General characteristics
- Displacement: 180 tons
- Length: 90 ft 5 in (27.56 m)
- Beam: 19 ft 10 in (6.05 m)
- Draught: 9 ft (2.7 m)
- Speed: 9 k

= USS Humming Bird (AMc-26) =

Minesweeper of the United States Navy

USS Humming Bird (AMc-26) was a unique coastal minesweeper acquired by the U.S. Navy for the dangerous task of removing mines from minefields laid in the water to prevent ships from passing.
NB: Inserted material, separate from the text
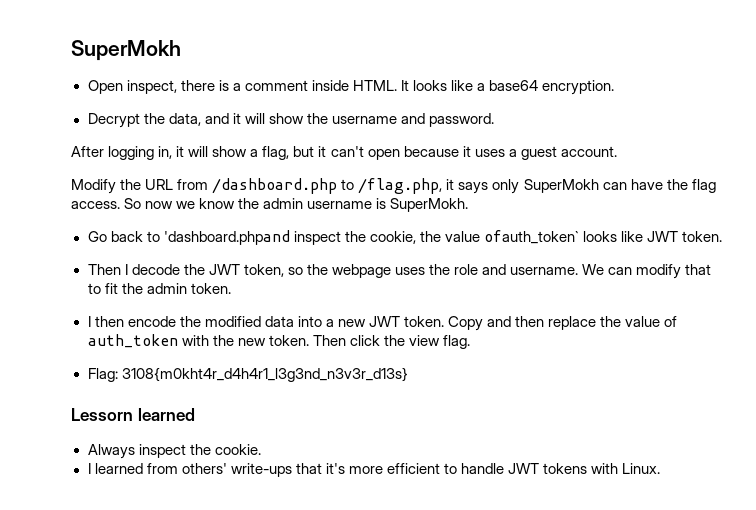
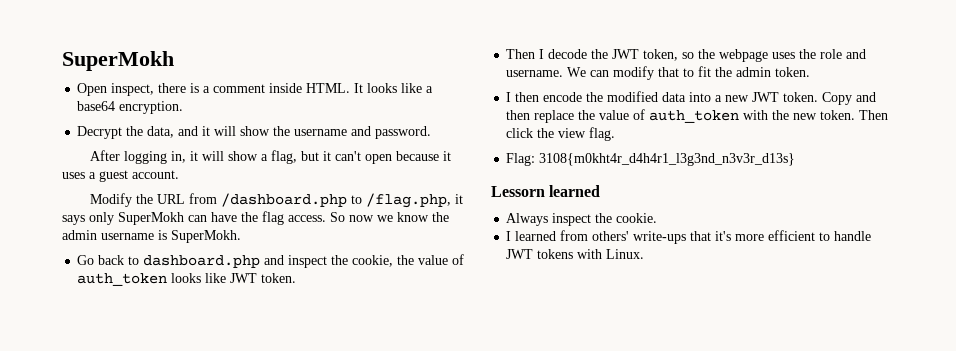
- Go back to 'dashboard.phpand inspect the cookie, the value ofauth_token` looks like JWT token.
+ Go back to dashboard.php and inspect the cookie, the value of auth_token looks like JWT token.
The first ship to be named Humming Bird by the Navy was a wooden dragger, built as Whaling City in 1936 by Morse Shipyard, Thomaston, Maine; acquired by purchase 30 October 1940 from her owner, William Hayes of New Bedford, Massachusetts; converted to Navy use at Geo. Lawley & Son, Neponset, Massachusetts, and placed in service 12 June 1941.

Humming Bird operated throughout the war as a minesweeper and minesweeping training vessel, largely in the vicinity of Mine Warfare Training School, Yorktown, Virginia.

She was reclassified Small Boat C-13548, 12 June 1944 and placed out of service at New York 18 February 1945. Delivered to the Maritime Commission, the craft was eventually sold.